January 25, 2019
With the Food and Drug Administration largely out of action for the past month as a result of the partial government shutdown, consumers have been warned that many inspectors are not on the job and they should be careful about the groceries they buy. But questions remain: How careful and what groceries?
The answers are complicated, and it depends on whom you ask, CNN said in a recent report.
“We are very concerned that the shutdown may lead to lapses in food safety, but we don’t know where or when these will happen,” Sarah Sorscher, deputy director of Regulatory Affairs at the Center for Science in the Public Interest, a consumer advocacy group, told the cable news network.
When asked what foods he won’t eat during the shutdown, food safety attorney Bill Marler said, “I would say anything you aren’t controlling yourself—so any fresh, uncooked products,” such as ready-to-eat salads and prepackaged sandwiches, or meals that aren’t cooked.
Specifically, he points to, “Sprouts, leafy greens, ready to eat products like cheese, ice cream. I would be especially suspect if you’re a pregnant woman, children, people with a compromised immune system. I would stay away from it completely.”
“I worry about those foods that are going to institutions—like hospitals, like nursing homes … I worry about our most vulnerable consumers,” Catherine Donnelly, a professor in the Department of Nutrition and Food Sciences at the University of Vermont told CNN.
However, she said her confidence in the safety of the US food supply is still high, even during the shutdown. The FDA is only one part of the safety system, she said.

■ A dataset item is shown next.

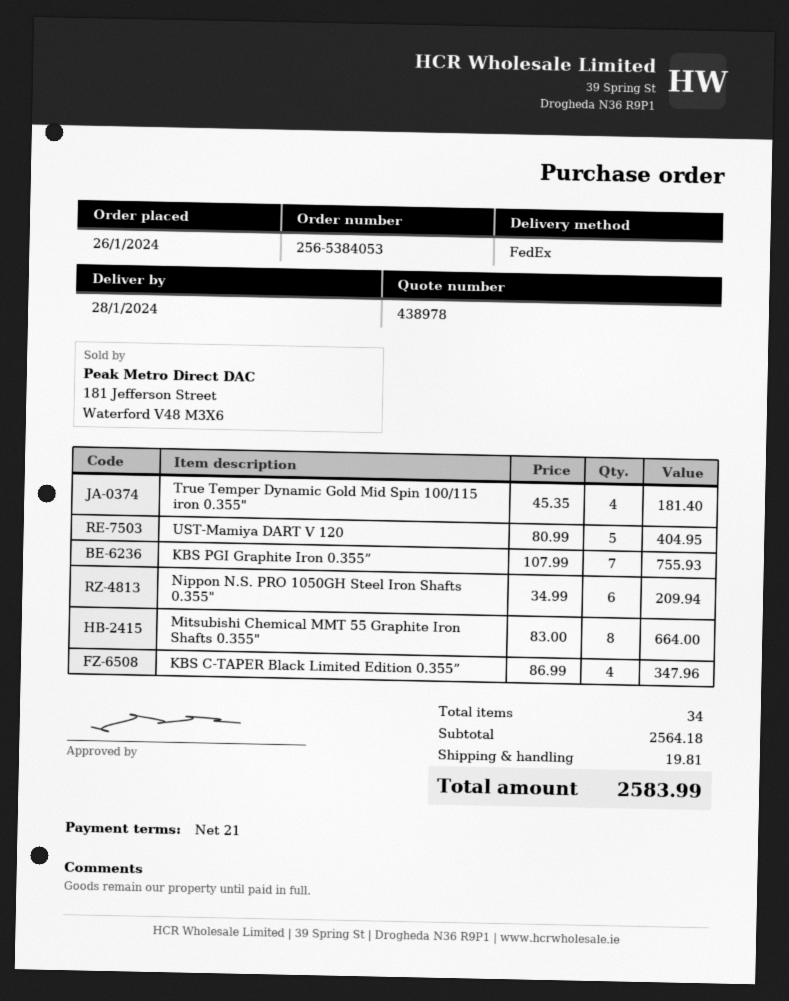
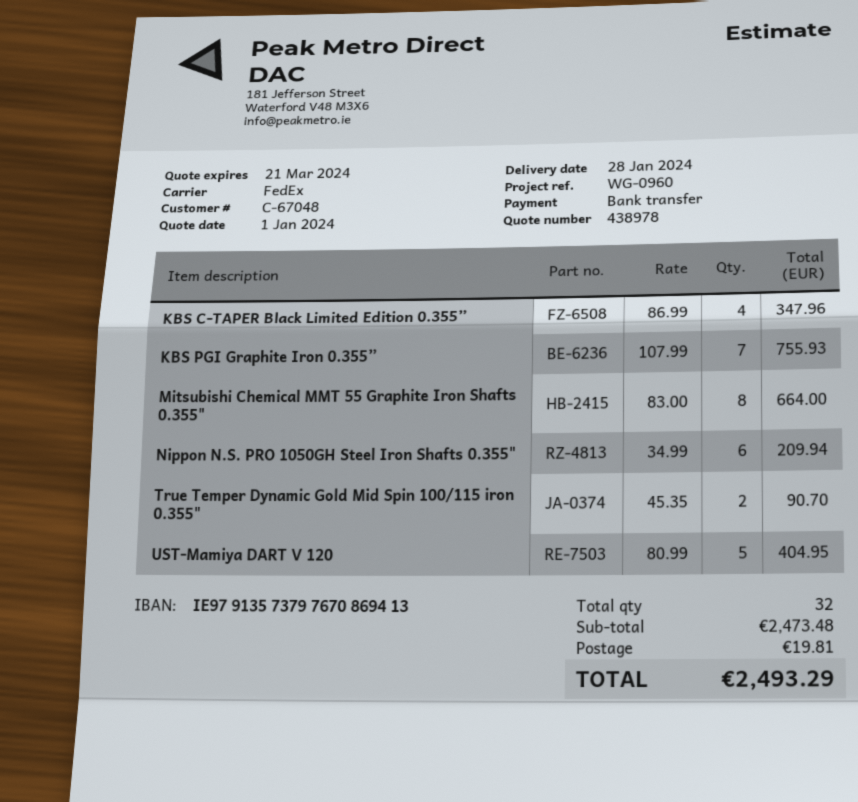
True Temper Dynamic Gold Mid Spin 100/115 iron 0.355": 4 x 45.35 = 181.40 -> 2 x 45.35 = 90.70
total quantity: 34 -> 32
subtotal: 2564.18 -> 2473.48
total: 2583.99 -> 2493.29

“The FDA made it really clear that the responsibility for food safety lies with the companies,” she noted. “They just have responsibility for oversight and determining whether there are violations. To a large extent, the job of food safety is already being done very well I think by the food industry at large.
“Consumers should continue to have confidence in those brand names that they trust and the willingness of companies to do the right thing in providing them with safe food.”
Hilary Thesmar, chief food and product safety officer at the Food Marketing Institute, an advocacy organization for food retailers, told the news outlet that supply chain control requirements from grocers help keep the food system safe.
Grocers “have a lot of customer specifications and customer requirements on products that they buy,” she said.
But other consumer groups share Marler’s concern about the safety of the food supply during the shutdown, even with some furloughed inspectors going back to work (without pay).
“Our advice is for people to continue using common sense measures — that they should rinse off their vegetables, rinse off their fruits, cook their meat, don’t eat raw meats, and just do all the normal things that you should do all the time anyway and you should be just fine,” Alex Berezow, vice president of Scientific Affairs of the American Council on Science and Health, a pro-science consumer advocacy organization, said in an email. He added that there really isn’t any particular food that should be avoided and said, “If you have any doubts about food, throw it out.”
Finally, FDA Commissioner Scott Gottlieb, MD, told CNN that the FDA is taking steps to “expand the scope of food safety surveillance inspections we’re doing during the shutdown to make sure we continue inspecting high risk food facilities.” He noted that “31% of our inventory of domestic inspections are considered high-risk”; those are the inspections the agency is now trying to resume.
This applies to routine domestic surveillance inspections of foods including seafood, bakery products filled with custard, soft and semi-soft ripened cheese and cheese products, unpasteurized juices, fresh and processed fruits and vegetables, sandwiches and infant formula, among other food items.